Alaska's congressional delegation wants to turn over more national forest land to native corporations. But in a recent letter to Rep. Don Young (R) of Alaska, senior Interior Department officials said the Clinton administration would veto any such proposal on the grounds that it would reopen the whole issue of native land claims in the state.

Some native groups in southeast Alaska are looking for new ways to manage their lands and resources. The Kake Tribal Corporation is considering using the 10 to 15 percent of harvestable trees that remain (and eventual second-growth timber) to manufacture speciality wood products such as laminates and finger-jointed lumber for things like furniture and window frames.

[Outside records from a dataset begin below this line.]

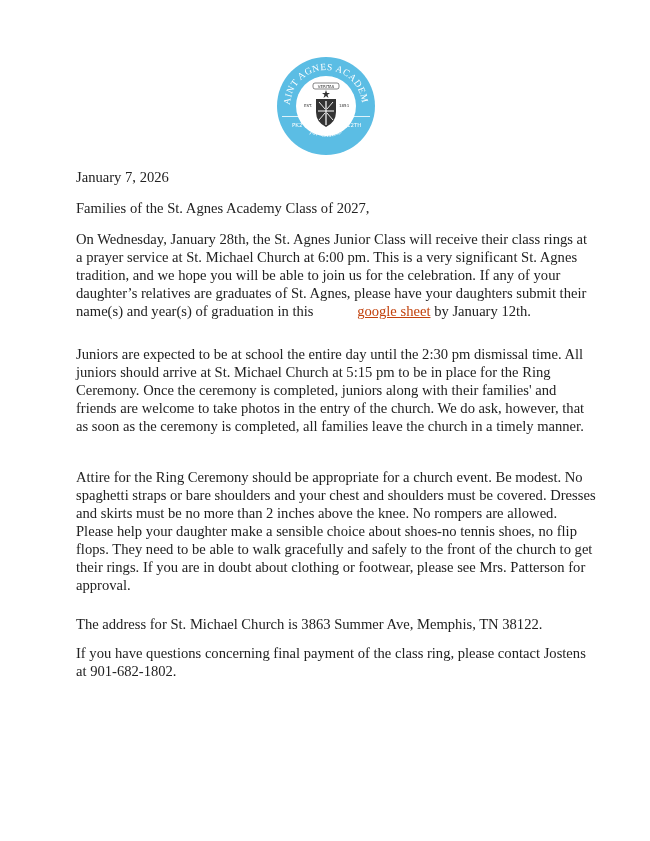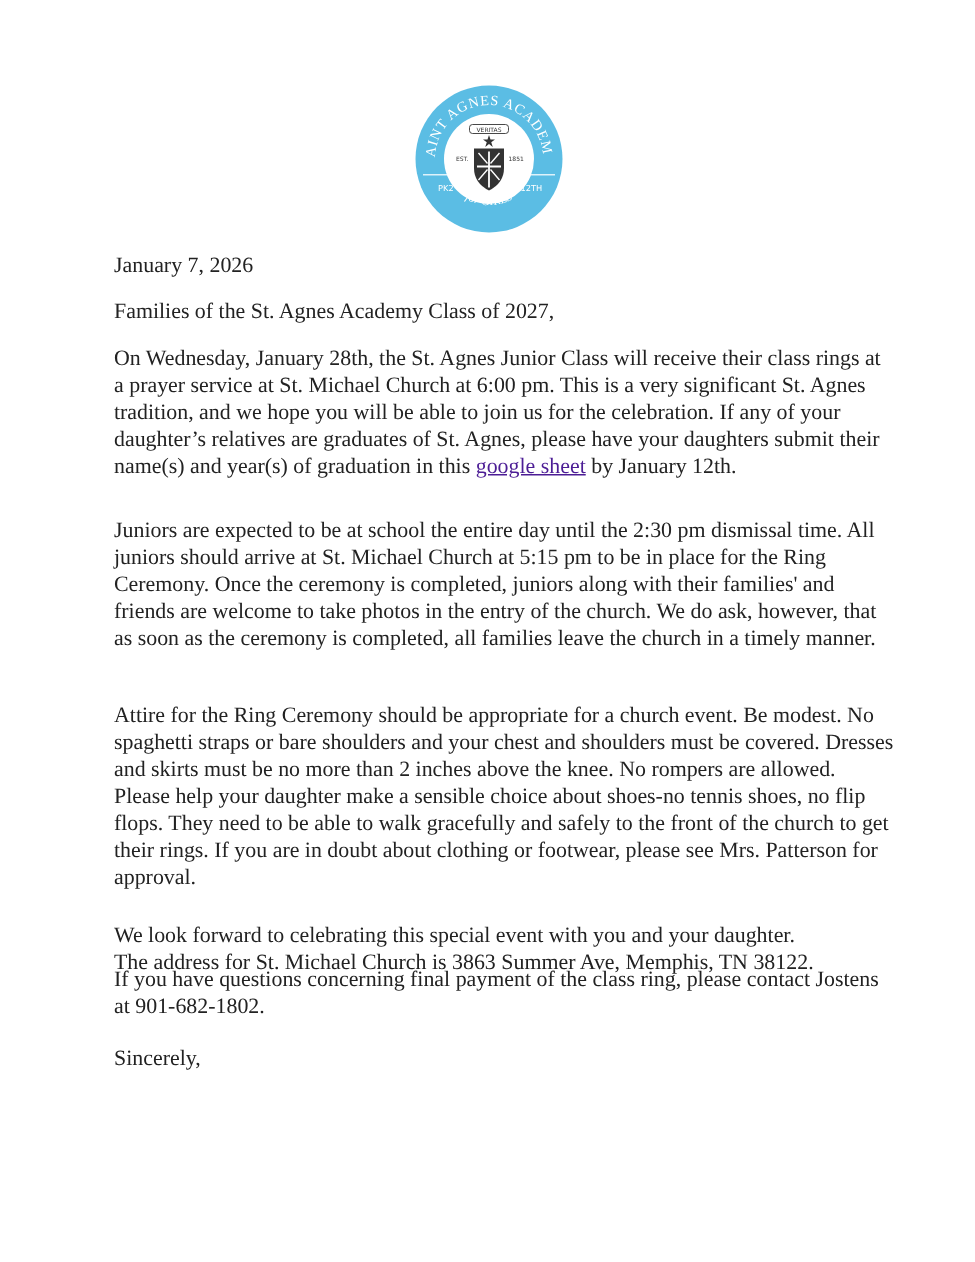--- a/index.html
+++ b/index.html
@@ -37,8 +37,9 @@
     .para5 { top: 644px; }
     .closing { top: 697px; }
     a.link {
-      color: #4c1d95;
+      color: #c2410c;
       text-decoration: underline;
+      margin-left: 40px;
     }
   </style>
 </head>

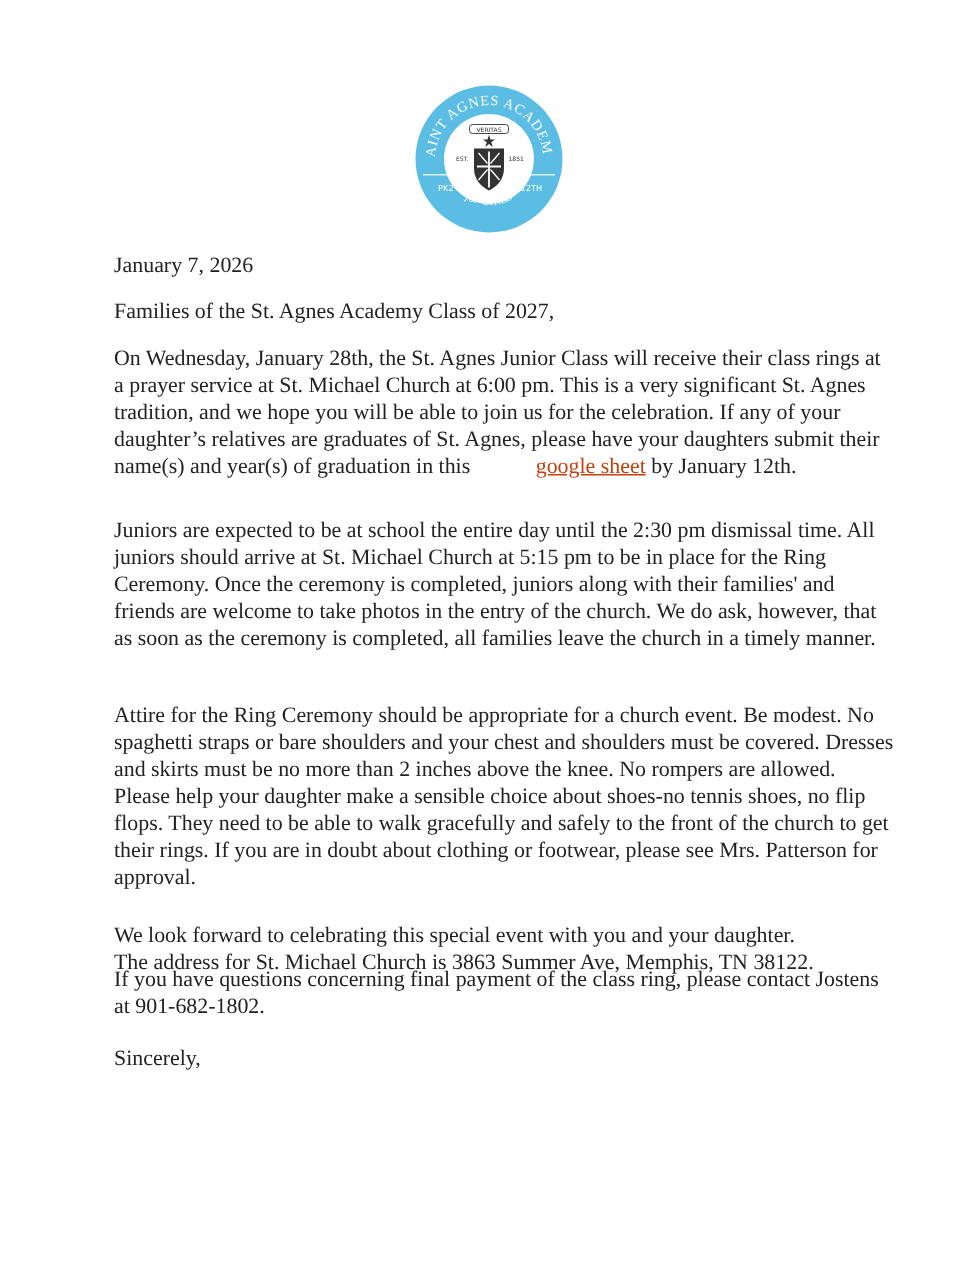--- a/index.html
+++ b/index.html
@@ -98,7 +98,6 @@
 </div>
 
 <div class="text-block para4">
-  <p>We look forward to celebrating this special event with you and your daughter.</p>
   <p>The address for St. Michael Church is 3863 Summer Ave, Memphis, TN 38122.</p>
 </div>
 

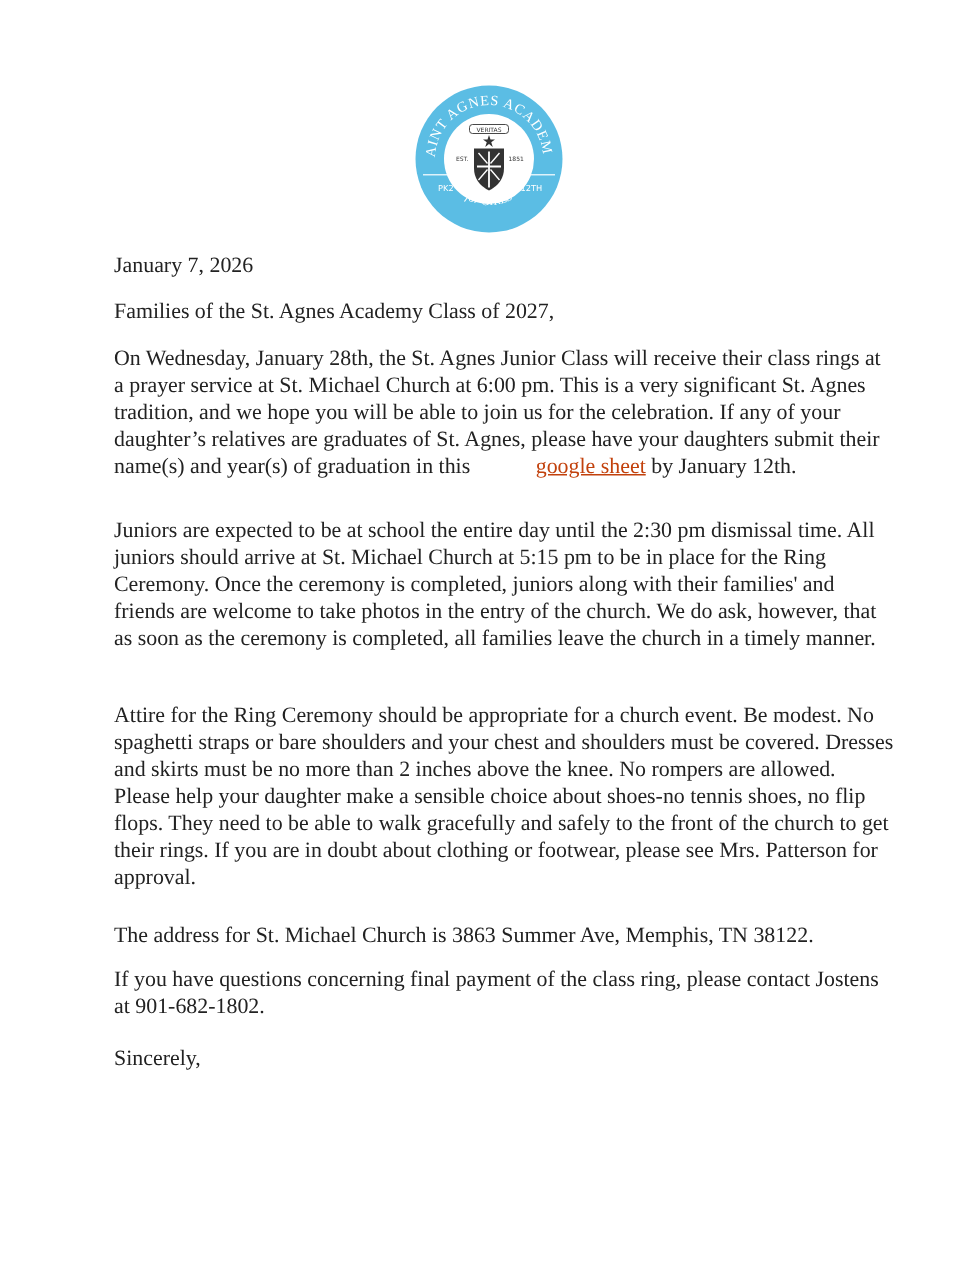--- a/index.html
+++ b/index.html
@@ -106,7 +106,6 @@
 </div>
 
 <div class="text-block closing">
-  <p>Sincerely,</p>
 </div>
 
 </body></html>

"The options are to liquidate or diversify," says Pat Joensuu, vice president of timber and construction operations for the tribal corporation.

There is a tribal fish hatchery here, where young men and women sort and kill salmon to the sound of loud rock-and-roll. (Just downstream, a black bear and her cub take their share.) And along the waterfront, a five-year-old fish processing plant packs 120,000 pounds of halibut and salmon a day during the peak season.

"When we recognized that the timber industry was pretty much exhausted, we started refocusing our attention, looking at our strong points," says Matthew Bell, fleet manager of Kake Fisheries.

Meanwhile, the debate over what it means to be a native American in the late 20th century goes on here, particularly as it relates to a place where people lived for thousands of years before industrial forestry drastically changed the landscape.

Matthew Fred, a native elder on Admiralty Island, reminds people of something their ancestors taught: "We should let our island be as a dish.... We can eat out of it, but we shouldn't break the dish."

"We're a part of the land. We always have been," says Peter Jack, a member of Angoon Tribal Council. "Without the land we're going to be extinct as a people."